HP’s first Windows PC powered by a Qualcomm Snapdragon 835 is coming next spring, but I got a chance today to spend some time with a pre-release version of the upcoming HP Envy x2.

HP Envy x2

It’s a 2-in-1 tablet with a 12.3 inch display, a detachable keyboard cover, and a digital pen. And honestly, if I hadn’t known it was using a Snapdragon processor, I might not have guessed. It felt reasonably responsive when running Microsoft Excel and the Edge web browser.

I only had a few minutes with the computer, and HP representatives say they haven’t run benchmarks yet to see how the performance compares with a similar PC sporting an Intel or AMD processor… but the company does suggest that if you want a high-performance computer you’re probably better off going with a model featuring an x86 processor.

What makes the HP Envy x2 with its ARM-based CPU special is its thin, light, and fanless design, its extra-long battery life, and its always-connected capabilities.

The HP Envy x2 weighs just about 1.5 pounds, measures less than 0.3 inches thick, and it feels remarkably light for a tablet with a 12.3 inch display. It’s pretty comfortable to hold in one hand, and if you’re a digital pen fan, you can use one with the HP Envy x2, which would make this a pretty decent writing slate.

My handwriting is horrible, so I’m more interested in the computer’s laptop mode. It comes with one of the more interesting keyboard covers I’ve seen. The cover protects both the front and back of the tablet when folded up. But there’s a flap on the back that you can fold down to use as a kickstand.

It supports pretty much any angle from 110 to 150 degrees, giving you some control over the position of the screen while you’re typing.
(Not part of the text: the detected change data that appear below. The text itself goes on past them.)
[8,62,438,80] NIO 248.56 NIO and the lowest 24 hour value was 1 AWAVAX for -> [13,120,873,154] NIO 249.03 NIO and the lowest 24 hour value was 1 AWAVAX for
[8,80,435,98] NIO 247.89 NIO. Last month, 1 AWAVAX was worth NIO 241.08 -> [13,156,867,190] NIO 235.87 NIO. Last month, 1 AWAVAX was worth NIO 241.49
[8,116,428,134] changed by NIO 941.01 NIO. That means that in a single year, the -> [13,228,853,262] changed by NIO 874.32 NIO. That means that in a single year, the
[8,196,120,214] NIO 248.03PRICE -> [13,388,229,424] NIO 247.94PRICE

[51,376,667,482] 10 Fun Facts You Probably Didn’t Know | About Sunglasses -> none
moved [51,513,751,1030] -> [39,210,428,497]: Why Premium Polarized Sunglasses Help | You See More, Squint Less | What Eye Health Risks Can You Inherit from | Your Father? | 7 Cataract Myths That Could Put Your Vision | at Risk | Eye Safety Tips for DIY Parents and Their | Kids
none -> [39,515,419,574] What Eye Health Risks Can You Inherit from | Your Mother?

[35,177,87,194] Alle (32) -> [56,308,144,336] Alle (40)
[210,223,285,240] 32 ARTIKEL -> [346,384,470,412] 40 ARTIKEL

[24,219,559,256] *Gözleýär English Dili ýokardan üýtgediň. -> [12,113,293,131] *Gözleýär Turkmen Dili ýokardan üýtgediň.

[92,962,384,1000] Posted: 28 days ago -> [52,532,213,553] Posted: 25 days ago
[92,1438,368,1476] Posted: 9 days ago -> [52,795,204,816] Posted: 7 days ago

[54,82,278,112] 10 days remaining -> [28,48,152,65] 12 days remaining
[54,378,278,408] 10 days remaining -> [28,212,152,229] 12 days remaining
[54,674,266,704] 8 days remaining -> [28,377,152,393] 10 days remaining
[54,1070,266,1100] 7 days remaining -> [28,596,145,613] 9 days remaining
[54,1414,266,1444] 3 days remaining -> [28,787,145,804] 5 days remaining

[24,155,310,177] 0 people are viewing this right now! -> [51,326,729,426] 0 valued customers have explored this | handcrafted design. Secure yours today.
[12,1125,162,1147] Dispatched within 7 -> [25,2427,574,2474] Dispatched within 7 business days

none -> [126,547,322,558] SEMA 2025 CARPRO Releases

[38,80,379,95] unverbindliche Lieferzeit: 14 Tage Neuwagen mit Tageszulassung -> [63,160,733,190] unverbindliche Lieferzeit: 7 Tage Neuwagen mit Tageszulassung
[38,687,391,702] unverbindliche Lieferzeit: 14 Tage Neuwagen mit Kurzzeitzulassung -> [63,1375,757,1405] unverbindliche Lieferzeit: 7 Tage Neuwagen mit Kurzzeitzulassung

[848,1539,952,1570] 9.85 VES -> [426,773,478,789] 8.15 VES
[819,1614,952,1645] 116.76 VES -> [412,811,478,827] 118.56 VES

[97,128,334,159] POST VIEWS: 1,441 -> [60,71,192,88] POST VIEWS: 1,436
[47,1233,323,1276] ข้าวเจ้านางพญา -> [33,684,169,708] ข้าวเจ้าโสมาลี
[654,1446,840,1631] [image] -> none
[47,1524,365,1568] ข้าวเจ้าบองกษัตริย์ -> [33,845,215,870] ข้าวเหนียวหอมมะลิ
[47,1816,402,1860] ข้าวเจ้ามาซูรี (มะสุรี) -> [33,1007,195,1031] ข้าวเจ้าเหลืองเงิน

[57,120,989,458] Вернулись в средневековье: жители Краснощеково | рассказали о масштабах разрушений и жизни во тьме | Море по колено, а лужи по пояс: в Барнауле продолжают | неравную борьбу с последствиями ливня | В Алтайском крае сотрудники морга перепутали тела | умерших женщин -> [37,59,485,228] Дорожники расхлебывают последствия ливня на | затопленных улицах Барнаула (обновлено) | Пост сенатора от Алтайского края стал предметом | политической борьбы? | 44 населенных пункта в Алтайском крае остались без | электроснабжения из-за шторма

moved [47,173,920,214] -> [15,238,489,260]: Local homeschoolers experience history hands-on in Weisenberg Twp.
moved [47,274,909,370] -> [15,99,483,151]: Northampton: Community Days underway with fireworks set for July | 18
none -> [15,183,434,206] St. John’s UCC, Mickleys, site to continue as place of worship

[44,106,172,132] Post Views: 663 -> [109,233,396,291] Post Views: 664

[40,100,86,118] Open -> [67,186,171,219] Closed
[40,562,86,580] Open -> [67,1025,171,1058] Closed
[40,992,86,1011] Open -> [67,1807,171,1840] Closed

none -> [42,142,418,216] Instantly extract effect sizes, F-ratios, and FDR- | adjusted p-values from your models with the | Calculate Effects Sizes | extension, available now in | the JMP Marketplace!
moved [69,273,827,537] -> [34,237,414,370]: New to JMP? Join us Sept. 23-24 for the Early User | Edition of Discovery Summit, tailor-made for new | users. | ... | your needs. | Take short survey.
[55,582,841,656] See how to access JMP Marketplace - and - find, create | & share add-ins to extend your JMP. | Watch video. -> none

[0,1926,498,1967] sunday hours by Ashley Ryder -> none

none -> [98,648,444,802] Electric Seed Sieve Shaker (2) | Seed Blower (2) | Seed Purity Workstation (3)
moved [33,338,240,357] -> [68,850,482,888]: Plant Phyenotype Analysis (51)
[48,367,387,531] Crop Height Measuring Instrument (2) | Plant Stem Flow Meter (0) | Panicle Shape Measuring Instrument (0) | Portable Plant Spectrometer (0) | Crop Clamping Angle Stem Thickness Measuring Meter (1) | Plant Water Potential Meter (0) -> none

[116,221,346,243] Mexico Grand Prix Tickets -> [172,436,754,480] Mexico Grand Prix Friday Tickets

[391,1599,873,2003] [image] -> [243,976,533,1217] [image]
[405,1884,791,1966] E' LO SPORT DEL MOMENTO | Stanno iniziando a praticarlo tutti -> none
It’s not quite as much control as you’d get from a more traditional laptop-style device, but it’s pretty good for a keyboard cover kickstand.

The keyboard also features backlit keys with 1.3mm key travel and a decent-sized touchpad that felt pretty responsive.

Out of the box, the HP Envy x2 ships with Windows 10 S. But users can upgrade to Windows 10 Pro for free if they do it by September, 2018. I suspect the choice between operating systems is basically a choice between frustrations: do you want a stripped down version of Windows that only runs apps from the Windows Store? Or do you want a more capable version of Windows that runs any Windows application… including some more resource-intensive applications that may not run all that well on the relatively slow hardware.

That’s not entirely a new choice: try running Adobe Premiere on a computer with an Intel Celeron N3060 processor and see how much fun you have.

On the other hand, that Celeron N3060 processor won’t offer up to 20 hours of battery life or up to a month of connected standby time, which is what HP says you should be able to get from this computer. When you turn off the screen, the computer enters connected standby and operates a lot like a smartphone with the screen off. You’ll be able to continue getting updates and notifications in the background, and pressing the power button will bring the computer back to life almost immediately.

Its built-in Qualcomm Snapdragon x16 LTE modem means that you’ll also be able to get notifications and updates in the background whether you’re at home, the office or on the go (assuming you pay for a data plan).

What remains to be seen is whether those features are compelling enough to justify buying a computer that has less raw horsepower than a mid-range laptop with an AMD or Intel chip and which currently only supports 32-bit applications, because Qualcomm and Microsoft haven’t yet added support for running 64-bit Windows apps on devices with Snapdragon 835 processors.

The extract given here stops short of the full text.